Task brief =>
For the records below, please print exactly and only the lines from the one with "color: #701a75 ->" down to the one with "html: none ->", both ends included, omitting the pictures.

Data =>

═══

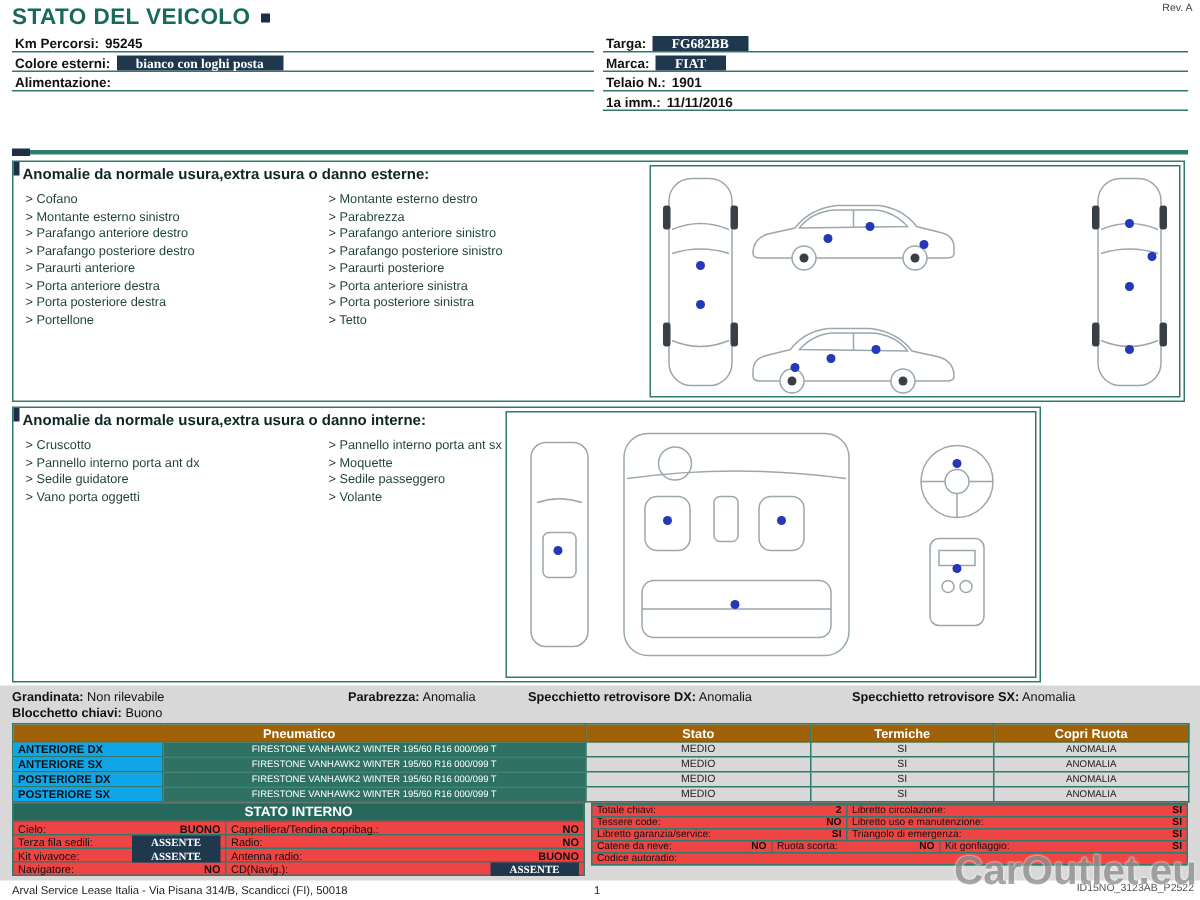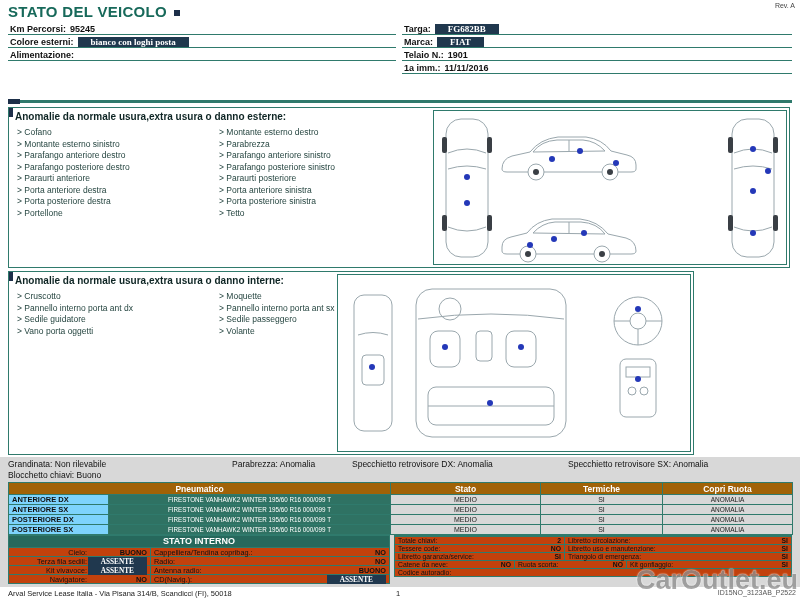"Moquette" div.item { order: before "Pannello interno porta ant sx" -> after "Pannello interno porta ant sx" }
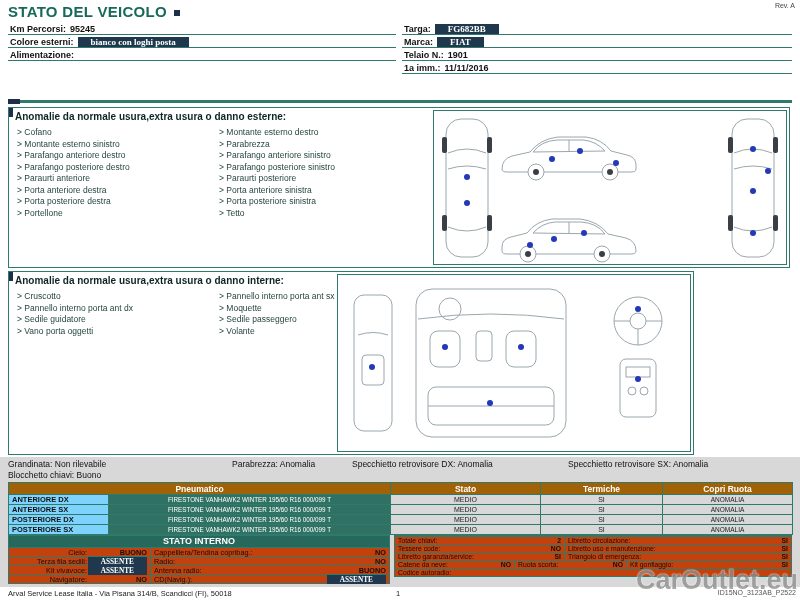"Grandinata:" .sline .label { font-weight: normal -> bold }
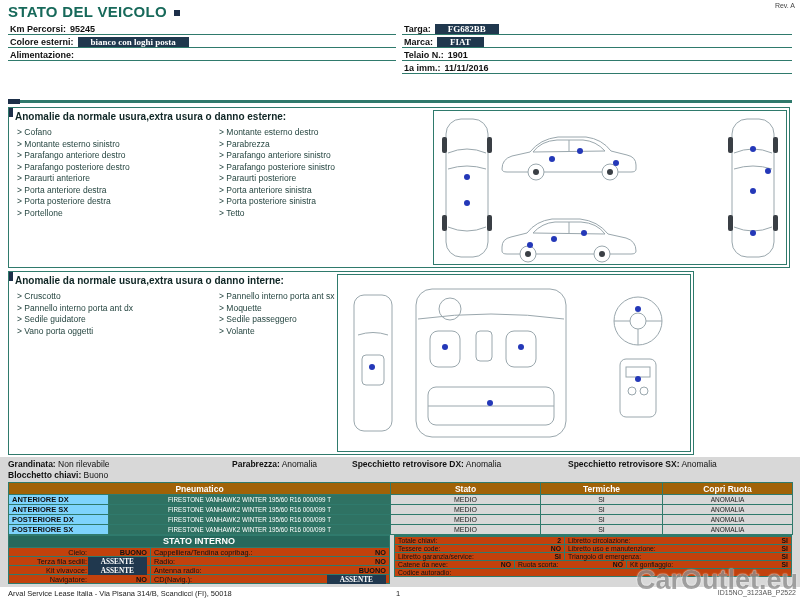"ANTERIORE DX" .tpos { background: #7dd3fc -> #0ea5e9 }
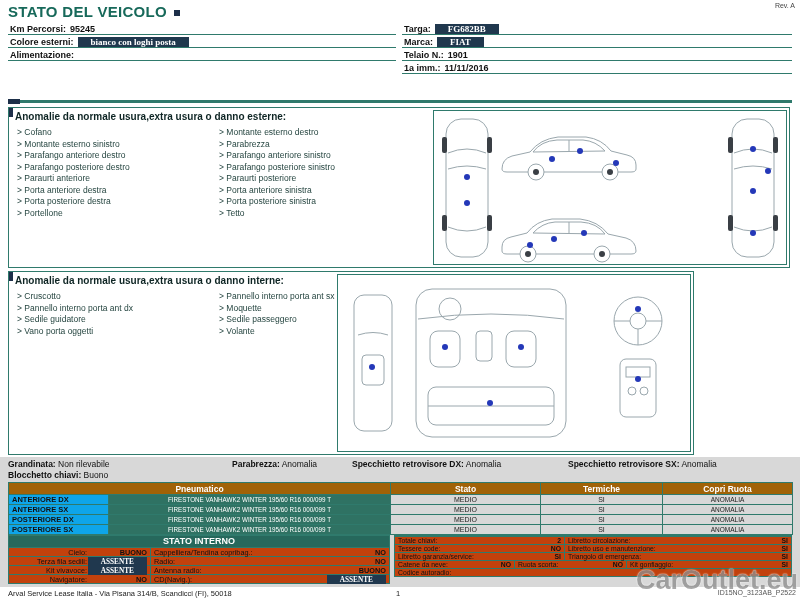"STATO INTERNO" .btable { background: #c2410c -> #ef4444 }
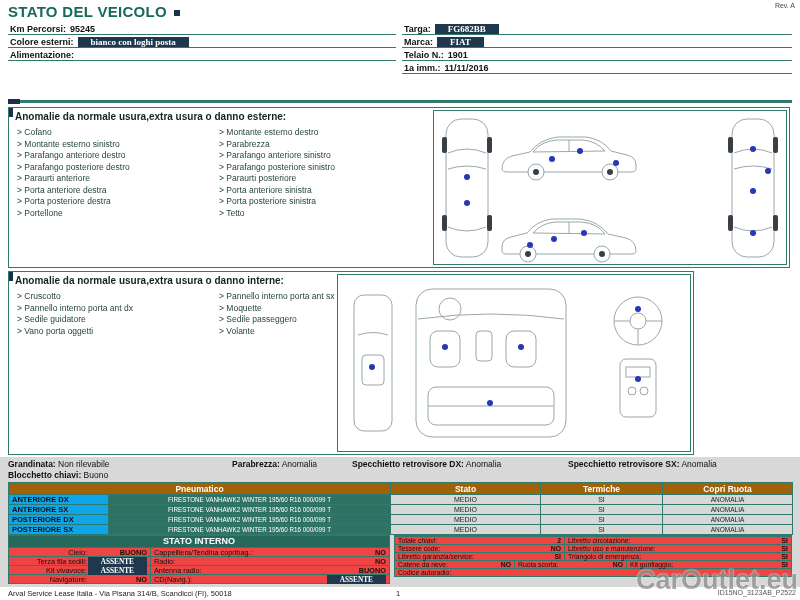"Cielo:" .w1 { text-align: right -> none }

═══

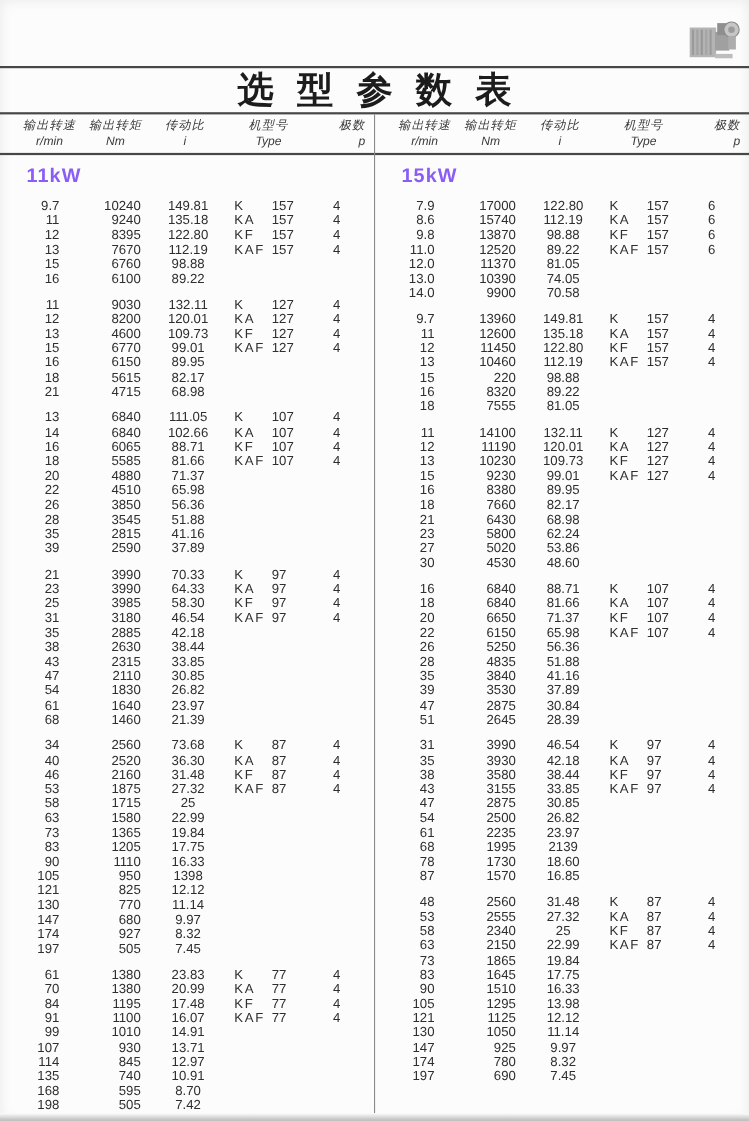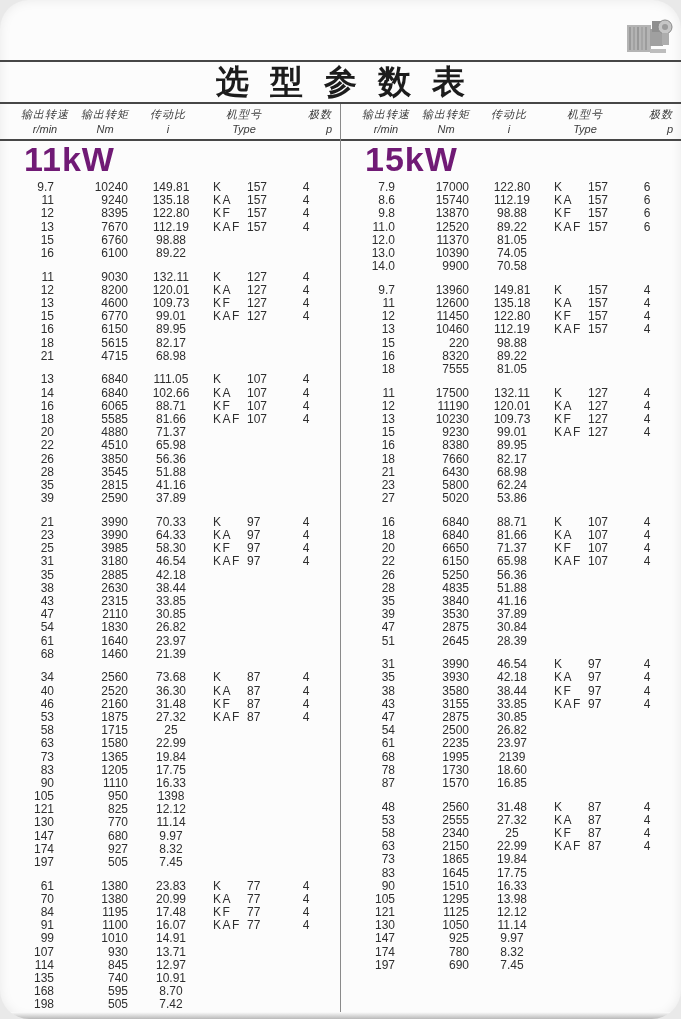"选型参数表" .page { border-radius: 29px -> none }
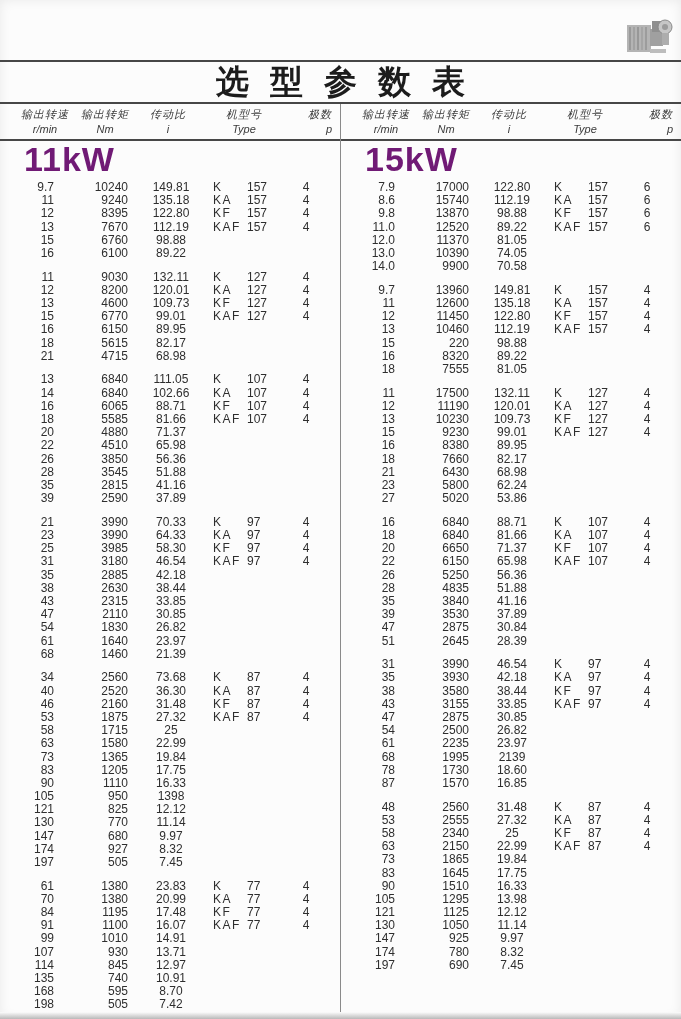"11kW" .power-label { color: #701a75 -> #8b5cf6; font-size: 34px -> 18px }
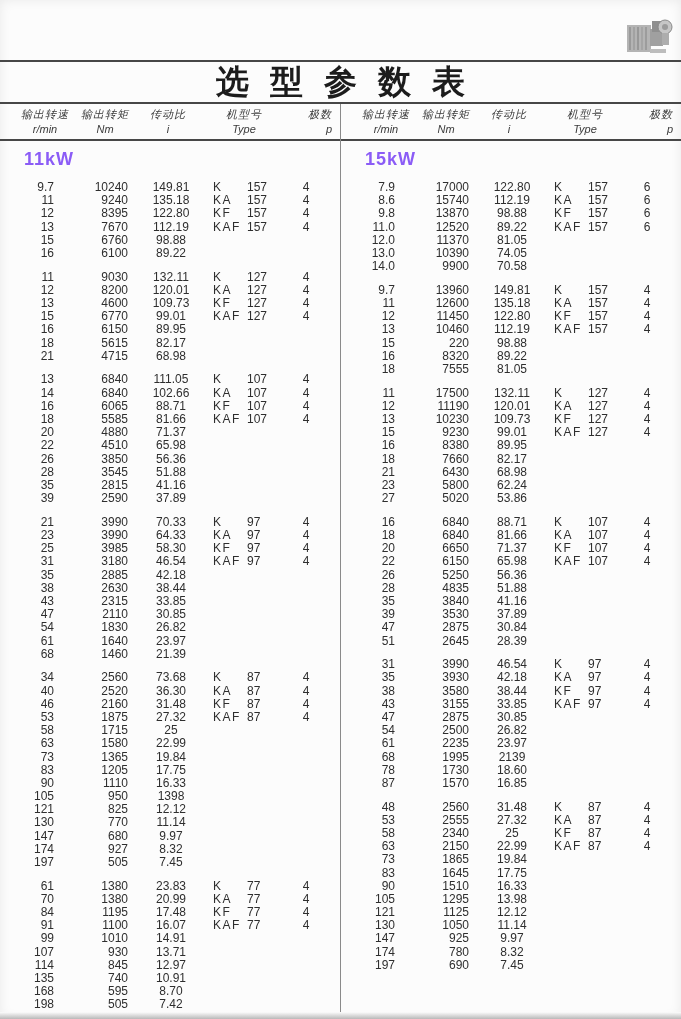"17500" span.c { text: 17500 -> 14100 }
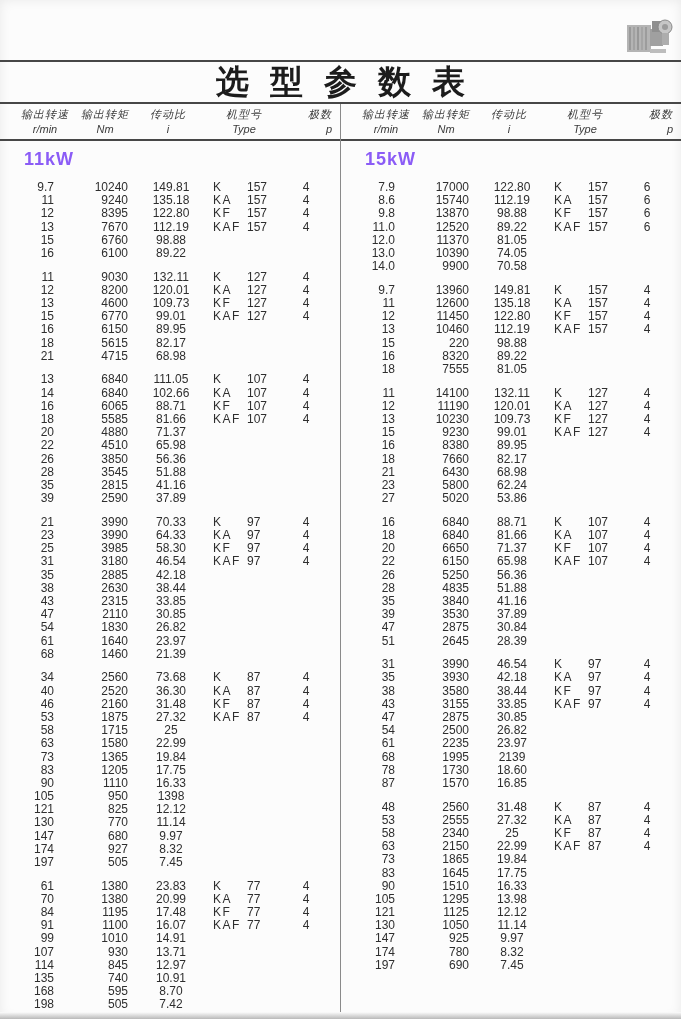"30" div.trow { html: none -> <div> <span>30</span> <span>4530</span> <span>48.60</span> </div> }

═══

Reply =>
"11kW" .power-label { color: #701a75 -> #8b5cf6; font-size: 34px -> 18px }
"17500" span.c { text: 17500 -> 14100 }
"30" div.trow { html: none -> <div> <span>30</span> <span>4530</span> <span>48.60</span> </div> }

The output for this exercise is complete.